Chinese banks are enthusiastic buyers of Sri Lankan government bonds — the last sale was more than 13 times oversubscribed — as they too take positions that Rajapaksa’s rhetoric about a peace dividend will prosper into reality.
But if Sang appeared almost an over-ardent suitor that is because there are signs that some in the Sri Lankan Government are beginning to worry that the regime needs more than just Chinese cash if it is to meet its pledge to double per capita income.
In an interview with The Times, Ajith Cabraal, the Governor of the Central Bank of Sri Lanka, was less than enthusiastic about China’s proposal that it takes an equity stake in the port.

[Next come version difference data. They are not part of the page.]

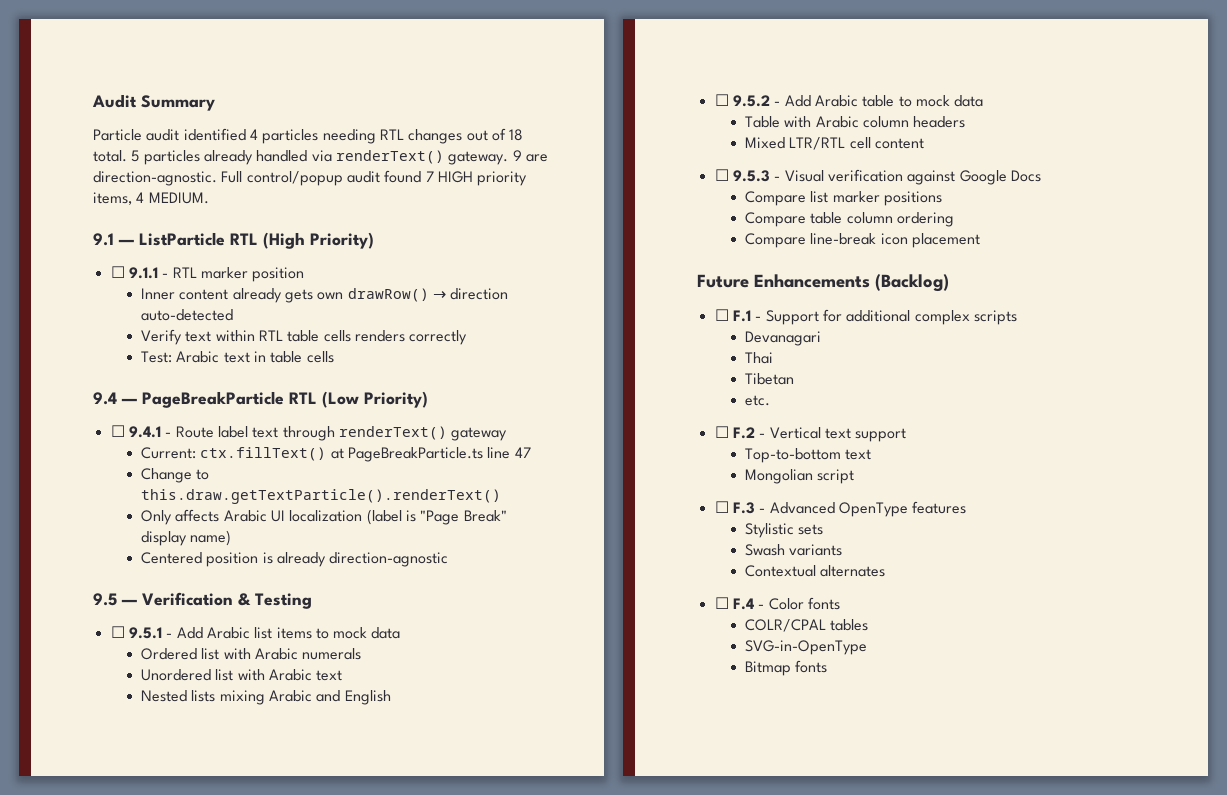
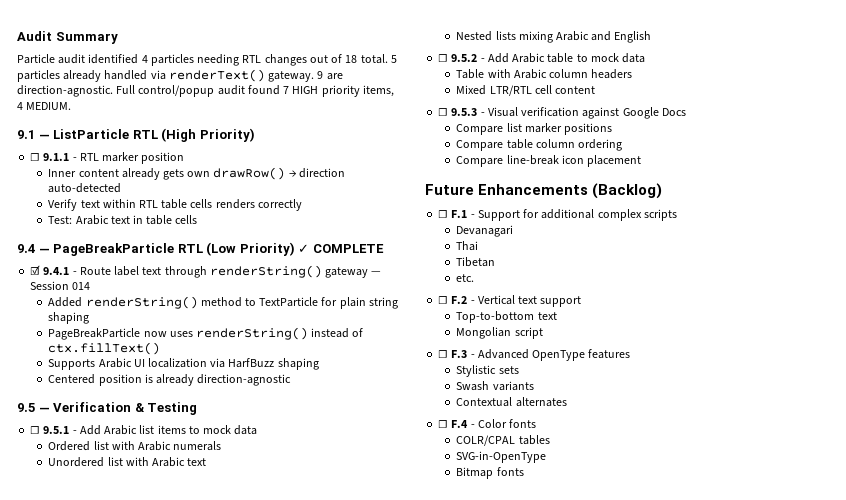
- 9.4 — PageBreakParticle RTL (Low Priority)
- ☐ 9.4.1 - Route label text through renderText() gateway
- Current: ctx.fillText() at PageBreakParticle.ts line 47
- Change to this.draw.getTextParticle().renderText()
- Only affects Arabic UI localization (label is "Page Break" display name)
+ 9.4 — PageBreakParticle RTL (Low Priority) ✓ COMPLETE
+ ☑ 9.4.1 - Route label text through renderString() gateway — Session 014
+ Added renderString() method to TextParticle for plain string shaping
+ PageBreakParticle now uses renderString() instead of ctx.fillText()
+ Supports Arabic UI localization via HarfBuzz shaping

He suggested that Beijing — which has identified control of ports as a key strategic concern — will have to pay a hefty premium if it wants a stake in Hambantota, which should dramatically cut refuelling times for shipping using one of the main Indian Ocean lanes which passes only a 10 nautical miles south when it becomes operational in 2018.
He also insisted the higher visibility of Chinese-led projects like the port had led the world to underestimate the scale of investment from other countries, particularly the US.
A number of the world’s major hotel chains are sniffing around for opportunities, he said. Both the Intercontinental and Four Seasons companies were set to make significant investments in the island’s presently under-developed tourism industry.
While the target of expanding its current room-stock five-fold is almost certainly not achievable, it seems clear that there are huge opportunities. Much of the growth in Sri Lanka’s tourist sector came from India as its holidaying elite supplement the traditional European market.
There is even a proposal from Seafish UK to provide boats and crews from Britain’s declining fleet to help Sri Lanka, which has some of the world’s best tuna, to properly exploit its stocks, although that opportunity might be lost to Thailand, he suggested.
Sri Lanka’s budget on Monday will have pleased the International Monetary Fund in as far as it made foreign investment easier, reformed a complex and widely evaded tax system and loosened currency controls. Senior figures in the IMF say it is broadly happy with the steps Sri Lanka is taking to start to repair public finances ravaged by 30 years of civil war.
A growth rate of between 7 and 8 per cent this year looks like lending the claims of a peace dividend a little more credibility. But while the IMF may not be concerned about an inflation rate of around 6 per cent, ordinary Sri Lankans complain bitterly about the rising cost of living.
Rajapaksa won a second six-year term on the back of his success in ending the conflict. China has helped his Government to produce some obvious signs of development. Winning the peace may need more friends.